Le sue prime fotografie, da semi-amatoriale, furono pubblicate nel 1954 su Il Mondo, diretto da Mario Pannunzio, con il quale collaborò fino al 1965. Ha lavorato con i principali quotidiani italiani e stranieri, il Touring Club Italiano e l’Istituto Geografico De Agostini, ma si è dedicato principalmente alla realizzazione di libri fotografici, producendo oltre 200 pubblicazioni.
Nel 1963 ha ricevuto un premio dal World Press Photo. Nel 1990 è stato ospite d’onore invitato al “Mois de la Photo” di Parigi, dove ha vinto il Premio Brassai. Nel 1995 ha vinto il Leica Oskard Barnack Award alle “Rencontres Internationales de la Photographie” di Arles. Nel 1998 ha condiviso il Premio Oscar Goldoni per il miglior fotolibro dell’anno con Zingari a Palermo.
Ha tenuto circa 200 mostre personali in Italia e all’estero, e le sue immagini fanno parte delle collezioni di numerosi musei e fondazioni culturali, tra cui la Calcografia Nazionale di Roma, il Museum of Modern Art di New York, la Bibliothèque Nationale, la Maison Européenne de la Photographie e la Collection photo FNAC di Parigi, e il Musée de l’Elysée di Losanna.

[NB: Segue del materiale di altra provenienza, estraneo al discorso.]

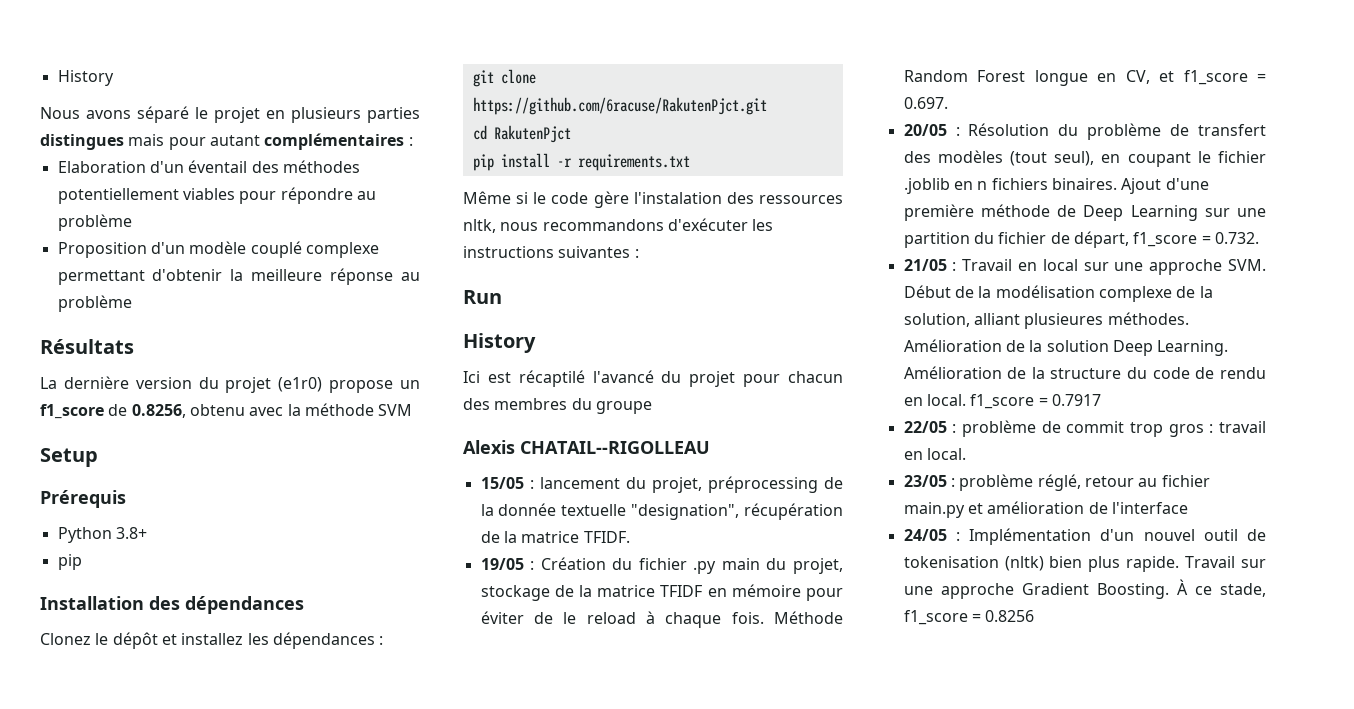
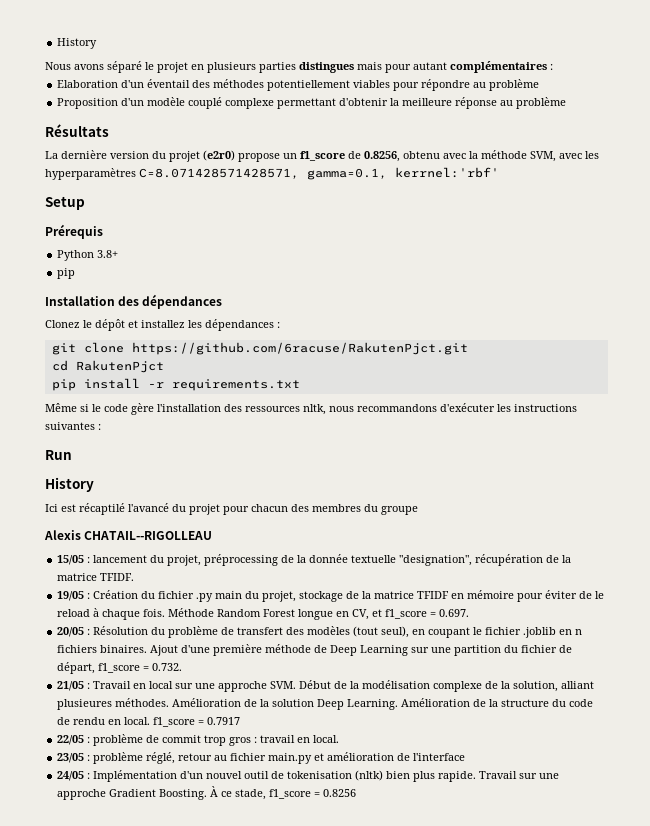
- La dernière version du projet (e1r0) propose un f1_score de 0.8256, obtenu avec la méthode SVM
+ La dernière version du projet (e2r0) propose un f1_score de 0.8256, obtenu avec la méthode SVM, avec les hyperparamètres C=8.071428571428571, gamma=0.1, kerrnel:'rbf'
- Même si le code gère l'instalation des ressources nltk, nous recommandons d'exécuter les instructions suivantes :
+ Même si le code gère l'installation des ressources nltk, nous recommandons d'exécuter les instructions suivantes :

Nel 1972 la rivista Modern Photography lo ha inserito tra i “32 migliori fotografi del mondo”. Nel 1975 Cecil Beaton lo ha citato nel libro The Magic Image: The Genius of Photography from 1839 to the Present Day. E H. Gombrich lo ha indicato come unico fotografo nel libro The Image and the Eye (Oxford 1982).
Italo Zannier, nella Storia della Fotografia Italiana (Roma-Bari 1987), lo definì “il più importante fotografo del dopoguerra” ed è stato tra gli 80 fotografi scelti da Henri Cartier-Bresson nel 2003 per la mostra Les choix d’Henri Cartier-Bresson.
Nel 2006, durante una delle sue mostre, tenne un discorso presso la sede del Parlamento Europeo a Bruxelles.
Nel 2008 ha ricevuto il prestigioso Lucie Award per la carriera negli Stati Uniti, e nel 2009 ha ottenuto una laurea honoris causa in Storia e Critica dell’Arte dall’Università di Milano.